▸ **WORK INSTRUCTION**:
Only the pictures stay out; every record is to be quoted exactly.
[Opening RECORDS SUPPLIED section]
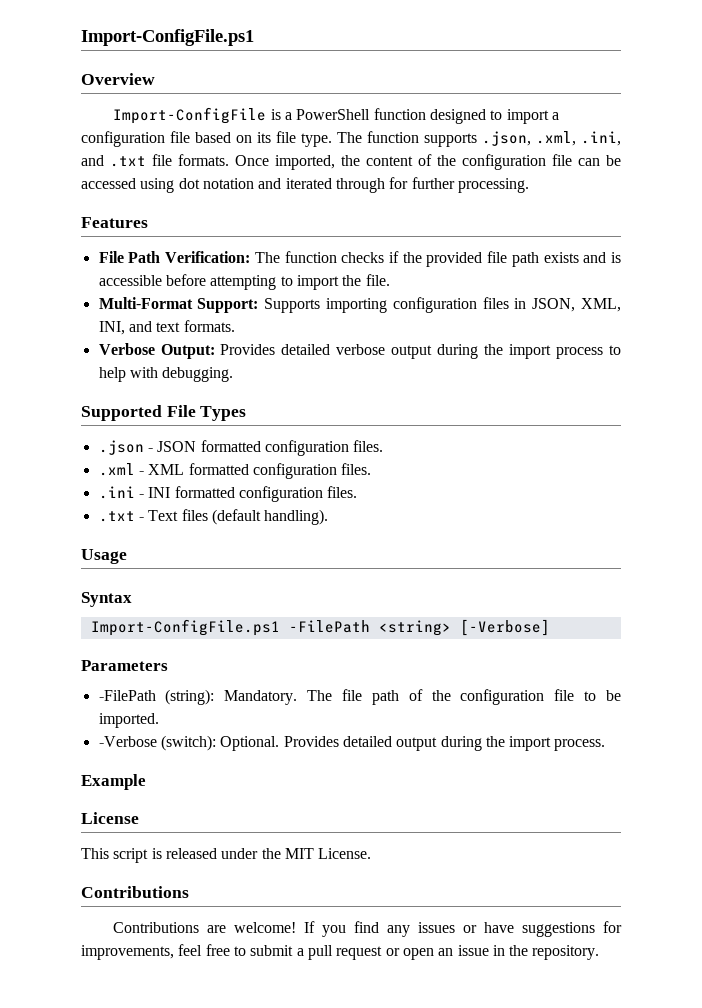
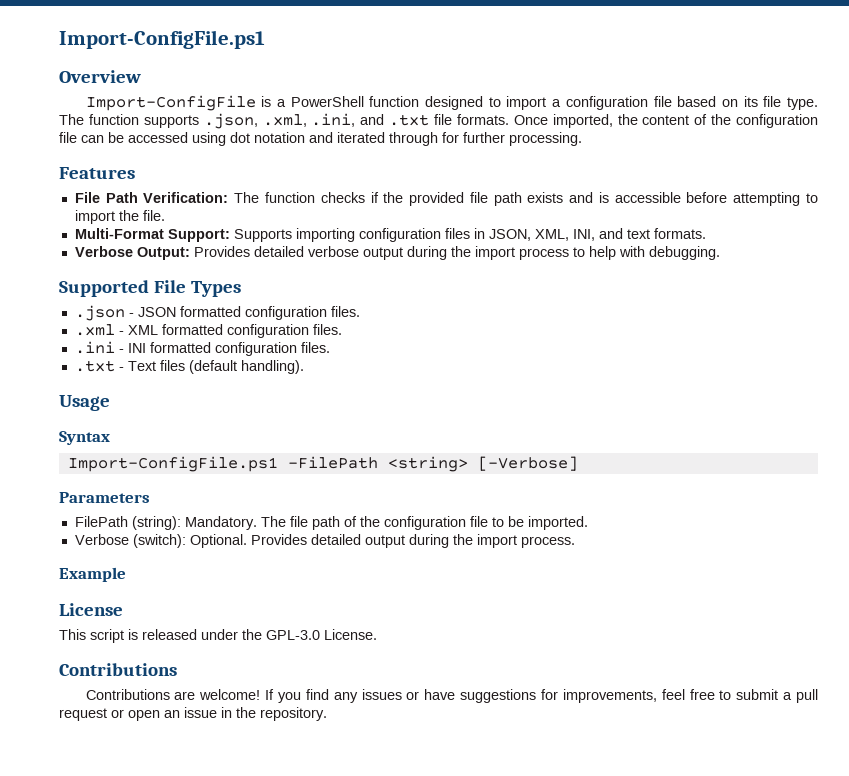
- -FilePath (string): Mandatory.
+ FilePath (string): Mandatory.
- -Verbose (switch): Optional.
+ Verbose (switch): Optional.
- This script is released under the MIT License.
+ This script is released under the GPL-3.0 License.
[Closing RECORDS SUPPLIED section]
▸ **WRITTEN REPLY**:
- -FilePath (string): Mandatory.
+ FilePath (string): Mandatory.
- -Verbose (switch): Optional.
+ Verbose (switch): Optional.
- This script is released under the MIT License.
+ This script is released under the GPL-3.0 License.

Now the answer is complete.